Reference Id: PHARMATUTOR-ART-2591
PharmaTutor (Print-ISSN: 2394 - 6679; e-ISSN: 2347 - 7881) Volume 6, Issue 6 Received On: 18/04/2018; Accepted On: 17/05/2018; Published On: 01/06/2018 How to cite this article: Vinoth P, Rajalakshmi AN, Stephen P; Orodispersible liquisolid compacts: A novel approach to enhance solubility and bioavailability; PharmaTutor; 2018; 6(6); 28-35; http://dx.doi.org/10.29161/PT.v6.i6.2018.28 |
INTRODUCTION
The oral route remains the preferred route of drug administration due to its convenience, good patient compliance and low production costs. In order for a drug to be absorbed into the systemic circulation following oral administration, the drug must be dissolved in the gastric fluids (Munke and Nagarsenker, 2004). For hydrophobic drugs, the dissolution process acts as the rate-controlling step and which determines the rate and degree of absorption. Bioavailability of poorly water soluble drugs is limited by their solubility and dissolution rate (Nazzal and Khan, 2006)
Liquisolid technique is a new and promising method that can change the dissolution rate of drugs.
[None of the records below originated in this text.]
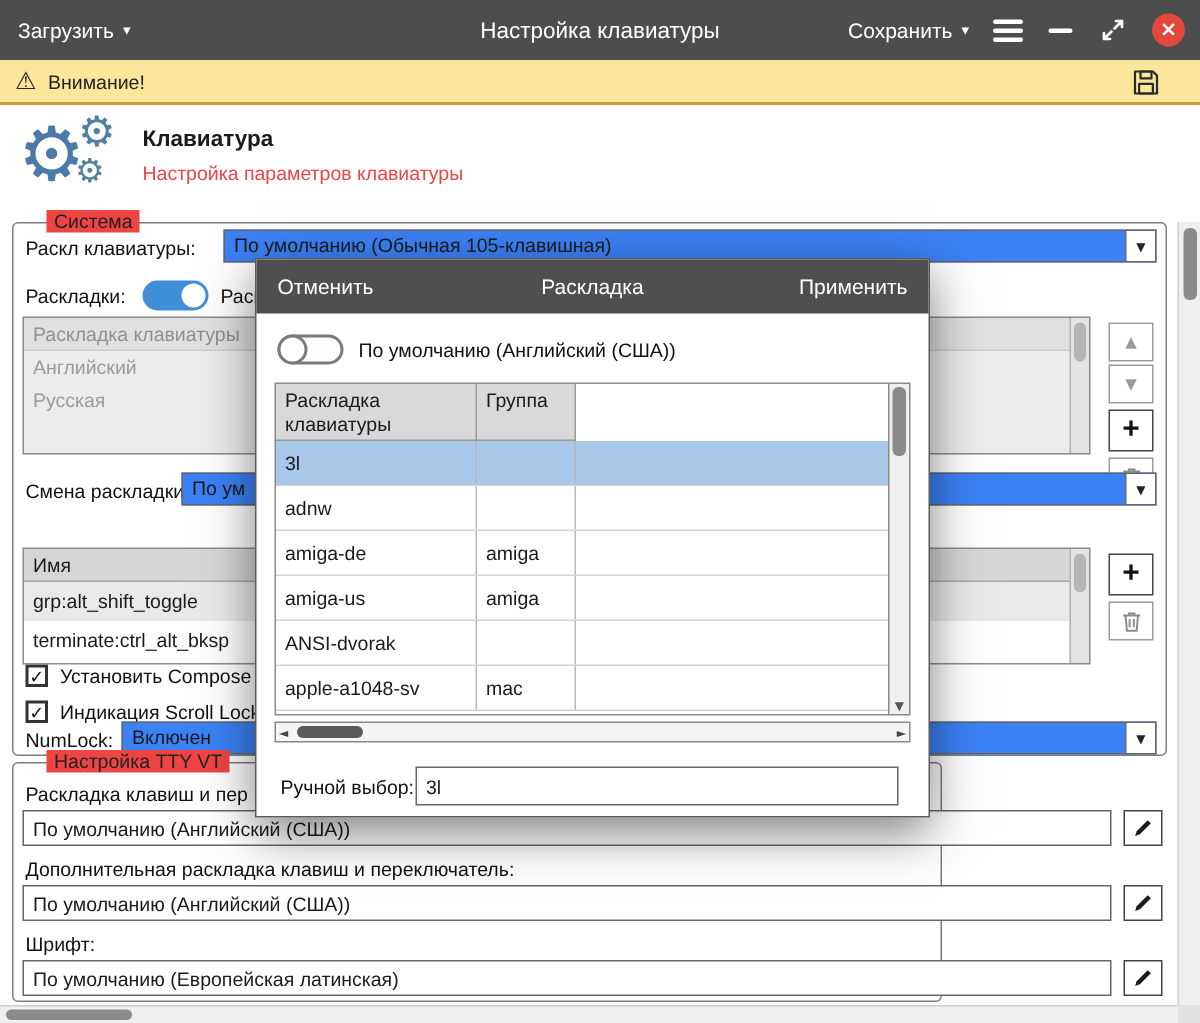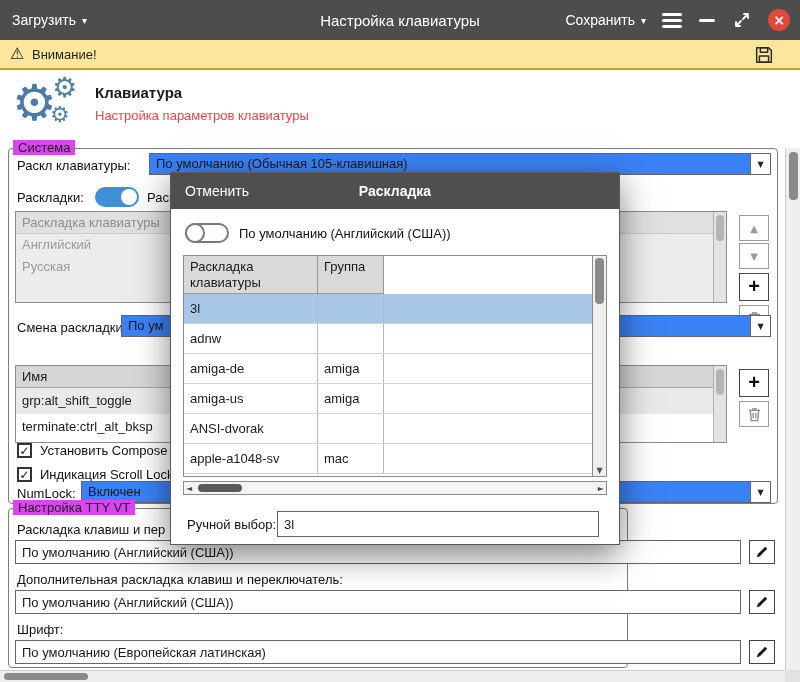"Система" .fs-legend { background: #d946ef -> #ef4444; left: 4px -> 22px }
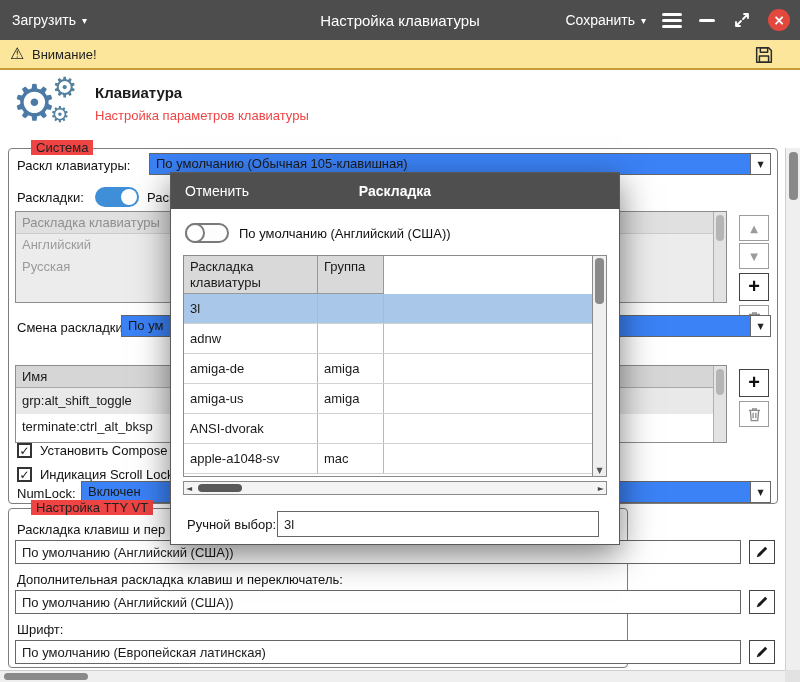"Раскладка" .mb-title { font-weight: bold -> normal }
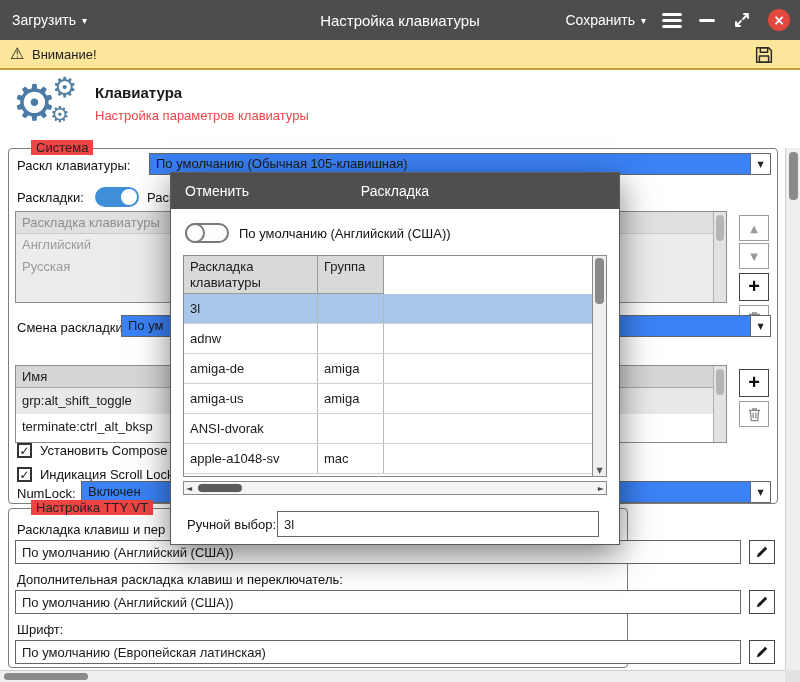"Применить" div.mb-apply { html: none -> <div>Применить</div> }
It has been used to enhance dissolution rate of poorly water-soluble drugs. The new ‘liquisolid’’ technique may be applied to formulate liquid medications (i.e. oily liquid drugs and solutions, suspensions or emulsions of water-insoluble solid drugs carried in non-volatile liquid vehicles) into powders suitable for tableting or encapsulation. Since, the liquisolid tablets contain a solution of the drug in suitable solvent; the drug surface available for dissolution is tremendously increased (Javadzadeh and Nokhodchi, 2008)
The concept of orodispersible tablet emerged with an objective to improve patient’s compliance. These dosage forms rapidly disintegrate and/or dissolve to release the drug as soon as they come in contact with saliva, thus without the need for water during administration, an attempts that makes them highly attractive for paediatric and geriatric patients (Kaushik et al 2004). When put in the mouth, these dosage forms disintegrate instantly to release the drug, which dissolves or disperses in the saliva. Thereafter, the drug may get absorbed from the pharynx and oesophagus or from other sections of GIT as the saliva travels down. In such cases, bioavailability is significantly greater than that observed from conventional tablet dosage form (Mudgal and Singhai, 2011)
LIQUISOLID SYSTEM
This technique was first introduced by Spireas et al. and applied to incorporate water insoluble drugs into rapid release solid dosage forms. The term “liquisolid compacts” as described by Spireas et.al indicates that immediate or sustained release tablets or capsules that are prepared using the technique of “liquisolid systems” combined with the inclusion of appropriate adjuvants required for tabulating or encapsulation such as lubricants and for rapid or sustained release action, such as disintegrate or binders, respectively (Shashidher and Veer,2012)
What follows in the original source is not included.